Dataset items
=== Section Start ===

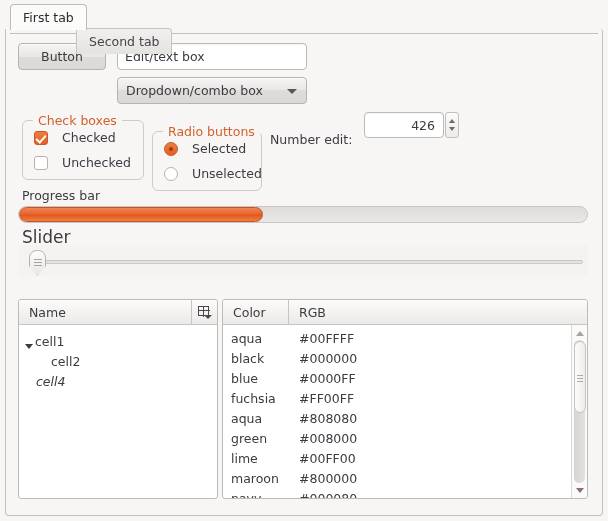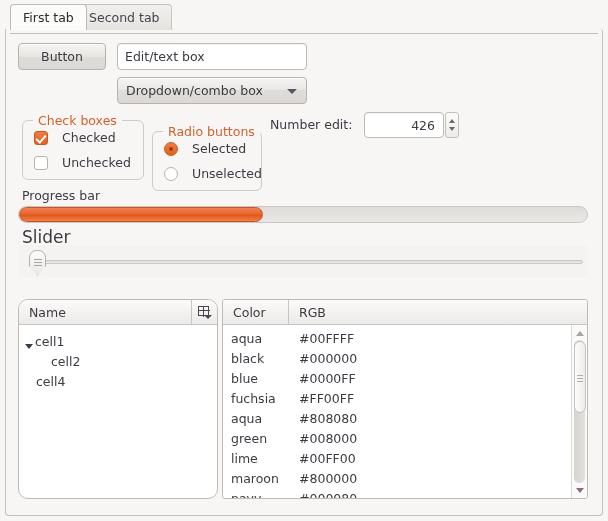--- a/index.html
+++ b/index.html
@@ -28,7 +28,7 @@
   .tab.active { left: 5px; background: #fbfbfa; border-color: #bdbab7; z-index: 3; color: #2b2b30; }
   .tab.inactive { left: 71px; background: #eceae8;
     background-image: linear-gradient(to bottom, #f2f0ee, #e5e3e0);
-    border-color: #c7c4c1; z-index: 2; color: #45454c; }
+    border-color: #c7c4c1; z-index: 2; color: #45454c; margin-top: 24px; }
   .tabstrip-line { position: absolute; left: 5px; right: 5px; top: 29px; height: 1px; background: #c3c0bd; z-index: 1; }
 
   

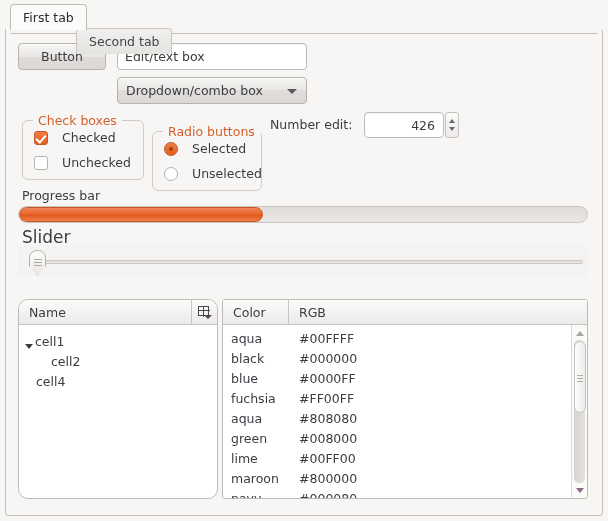--- a/index.html
+++ b/index.html
@@ -111,7 +111,7 @@
   }
 
   
-  .numlabel { position: absolute; left: 270px; top: 117px; font-size: 12.5px; color: #3b3b42; }
+  .numlabel { position: absolute; left: 270px; top: 132px; font-size: 12.5px; color: #3b3b42; }
   .spin {
     position: absolute; left: 364px; top: 112px; width: 80px; height: 26px;
     border: 1px solid #bdbab7; border-radius: 4px; background: #fff;

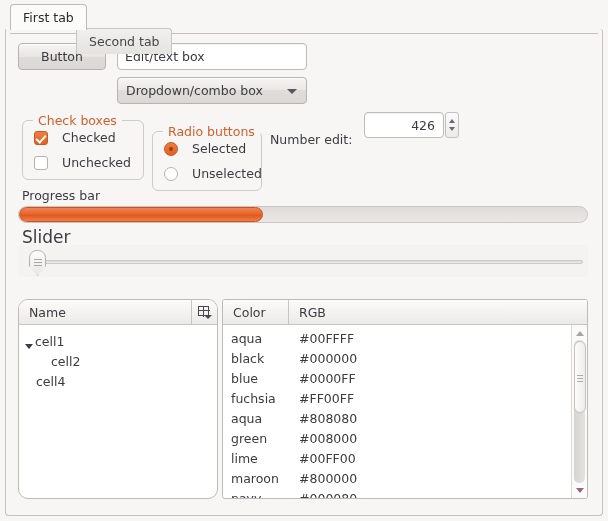--- a/index.html
+++ b/index.html
@@ -165,7 +165,7 @@
   
   .treebox {
     position: absolute; left: 18px; top: 299px; width: 200px; height: 200px;
-    border: 1px solid #bdbab7; border-radius: 10px; background: #fff; overflow: hidden;
+    border: 1px solid #bdbab7; border-radius: 3px; background: #fff; overflow: hidden;
   }
   .tree-header {
     position: absolute; left: 0; top: 0; right: 0; height: 25px;

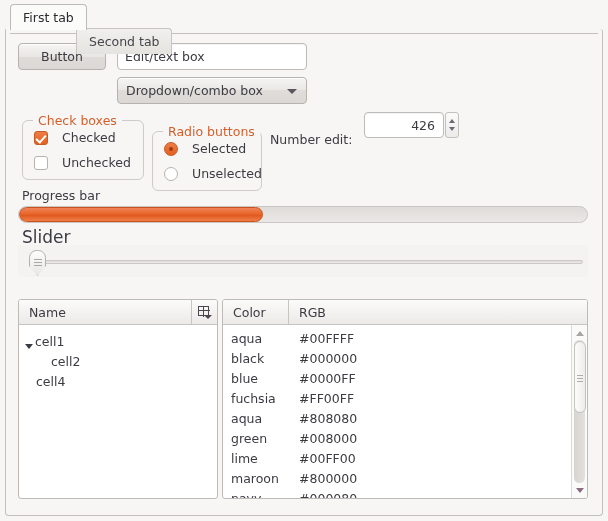--- a/index.html
+++ b/index.html
@@ -189,7 +189,7 @@
   .tree-row { height: 20px; display: flex; align-items: flex-end; font-size: 12.5px; color: #3b3b42; white-space: nowrap; }
   .tree-row.lvl0 { padding-left: 6px; }
   .tree-row.lvl1 { padding-left: 32px; }
-  .tree-row.noexp { padding-left: 17px; }
+  .tree-row.noexp { padding-left: 17px; font-style: italic; }
   .tw {
     width: 0; height: 0; margin-right: 2px; flex: none;
     border-left: 4px solid transparent; border-right: 4px solid transparent; border-top: 5px solid #3b3b42;

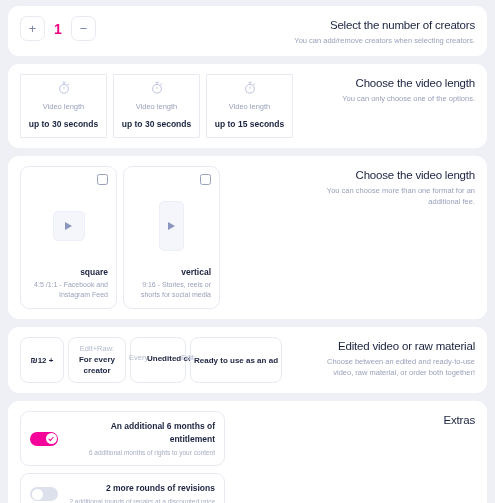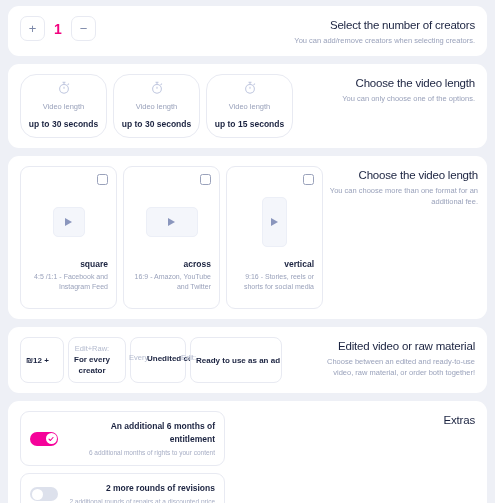--- a/index.html
+++ b/index.html
@@ -36,7 +36,7 @@
   
   .opt-row { display: flex; gap: 6px; }
   .len-card {
-    width: 87px; height: 64px; border: 1px solid #e8eaf2; border-radius: 16px;
+    width: 87px; height: 64px; border: 1px solid #e8eaf2; border-radius: 1px;
     background: #fff; padding: 6px 7px 7px; text-align: center;
     display: flex; flex-direction: column; align-items: center; justify-content: space-between;
   }

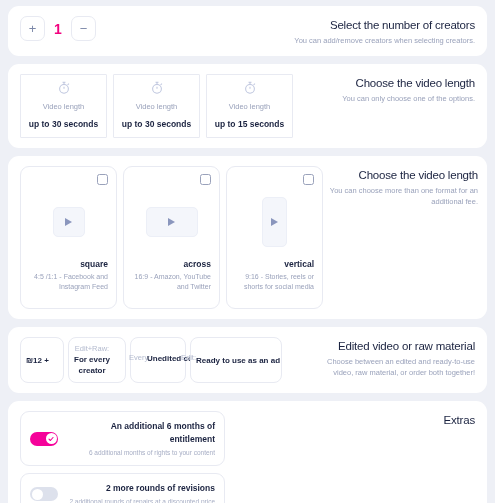--- a/index.html
+++ b/index.html
@@ -47,7 +47,7 @@
   
   .fmt-card {
     width: 97px; height: 143px; border: 1px solid #e8eaf2; border-radius: 9px;
-    background: #fff; padding: 7px 8px 16px; display: flex; flex-direction: column;
+    background: #fff; padding: 7px 8px 8px; display: flex; flex-direction: column;
     position: relative;
   }
   .cbox { width: 11px; height: 11px; border: 1.4px solid #9aa2bb; border-radius: 2.5px; align-self: flex-end; background:#fff; }

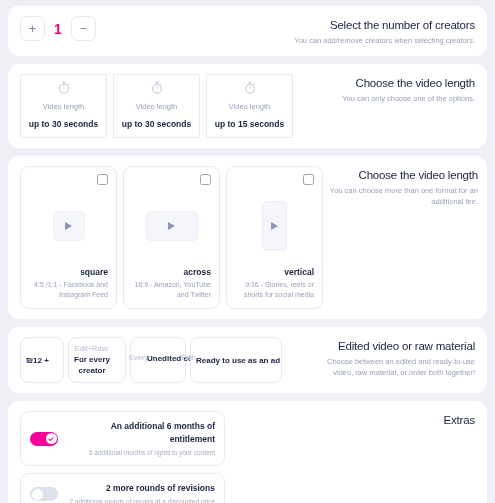--- a/index.html
+++ b/index.html
@@ -173,16 +173,6 @@
       <div class="fmt-card">
         <span class="cbox"></span>
         <div class="thumb-wrap">
-          <div class="thumb across">
-            <span class="play"></span>
-          </div>
-        </div>
-        <div class="fmt-name">across</div>
-        <div class="fmt-desc">16:9 - Amazon, YouTube and Twitter</div>
-      </div>
-      <div class="fmt-card">
-        <span class="cbox"></span>
-        <div class="thumb-wrap">
           <div class="thumb vertical">
             <span class="play"></span>
           </div>

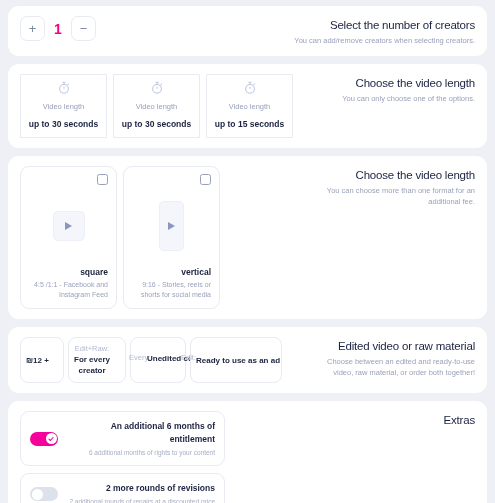--- a/index.html
+++ b/index.html
@@ -67,7 +67,7 @@
   .chip-row { display: flex; gap: 4px; align-items: stretch; position: relative; }
   .chip {
     border: 1px solid #e8eaf2; border-radius: 8px; background: #fff;
-    display: flex; align-items: center; 
+    display: flex; align-items: center; justify-content: center;
     padding: 6px 5px; min-height: 40px; text-align: center; position: relative;
   }
   .chip.price { width: 44px; }

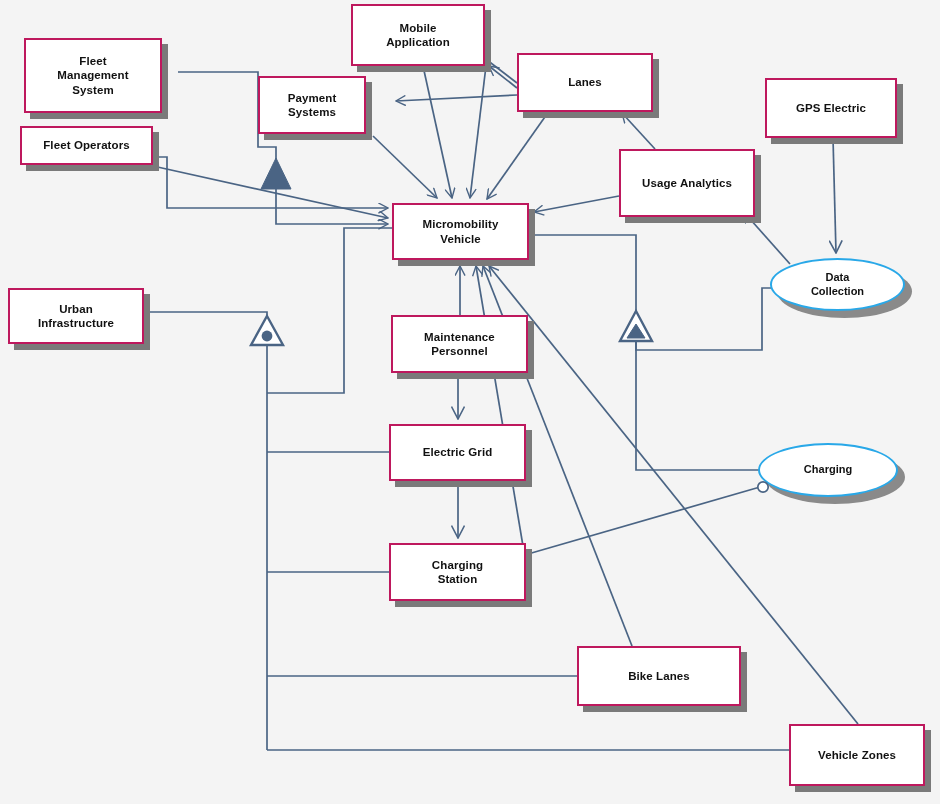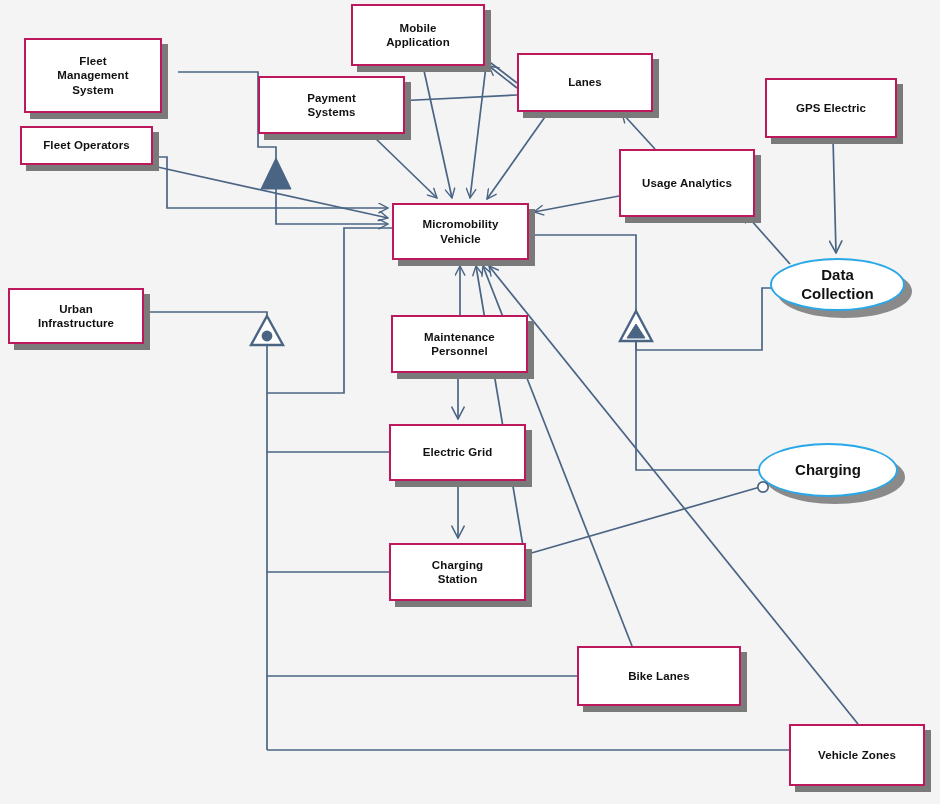--- a/index.html
+++ b/index.html
@@ -142,7 +142,7 @@
     </div>
   </div>
 
-  <div class="node" style="left:258px;top:76px;width:147px;height:58px">
+  <div class="node" style="left:258px;top:76px;width:108px;height:58px">
     <div class="shadow"></div>
     <div class="body">
       <div class="label">Payment<br>Systems</div>

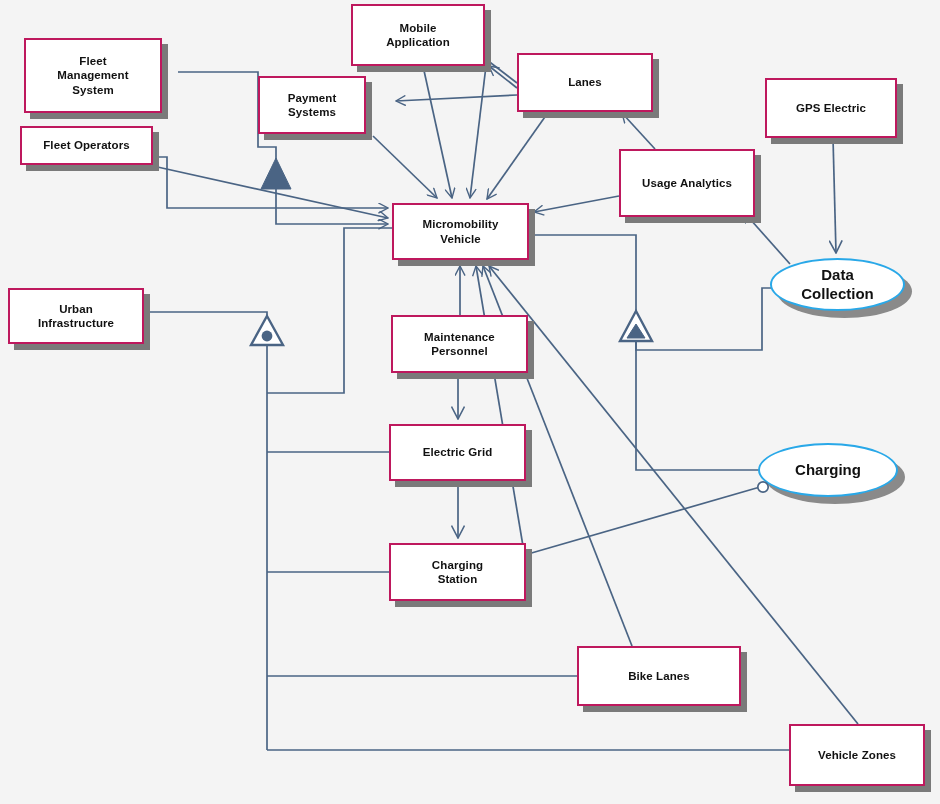--- a/index.html
+++ b/index.html
@@ -40,7 +40,7 @@
     background:#fff;border:2.5px solid #29a8e8;border-radius:50%;
     display:flex;align-items:center;justify-content:center;text-align:center;
   }
-  .ell .label{font-weight:bold;font-size:15px;color:#111;line-height:1.22;}
+  .ell .label{font-weight:bold;font-size:11px;color:#111;line-height:1.22;}
 </style>
 </head>
 <body>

=== Section End ===

### WHAT YOU WILL DO
Lines holding "content" in the data above: copy each of them.

### YOUR RESPONSE
     display: flex; flex-direction: column; align-items: center; justify-content: space-between;
+    display: flex; align-items: center; justify-content: center;
     display:flex;align-items:center;justify-content:center;text-align:center;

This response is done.